They may've been just "probing where the water is shallow" in 2010 with
"seemingly innocent" think tank drivel and consulting buys, and then went full
throttle when it did matter the most.

American top C-Levels, officials, 3 letter agency employees, and other
American beau monde all have that "smart, sophisticated, brilliant, but damn
naive" note in their personalities. All such types do remind me of people who
are "trying to win in a casino," while having "I know what I'm doing" look on
their face. They can't win there, it not their league.

To prevail, Americans need to overhaul their political establishment and
institutes of power with virtuous and competent people.

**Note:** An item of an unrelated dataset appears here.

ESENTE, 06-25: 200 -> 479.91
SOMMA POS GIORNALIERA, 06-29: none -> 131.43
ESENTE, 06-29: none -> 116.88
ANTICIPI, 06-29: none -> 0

If I was the US congress, I would've put it very square, if a dot com like FB
actively conspires with Russians, and then pretends that they didn't, then
everybody along the chain of command down to founders, c-levels, and major
financiers (with their own respective boards) are detained, subject to
criminal prosecution and given prison sentences

------
Ajedi32
Out of curiosity, are there any laws on the books right now which are meant to
prevent this sort of thing?

For example, let's assume a foreign government decided to purchase ads either
backing or attacking a US political candidate, and they were completely overt
about it. (No hiding behind shell companies or transferring funds anonymously;
completely out in the open.) Are there any laws or systems currently in place
which would stop them from doing that?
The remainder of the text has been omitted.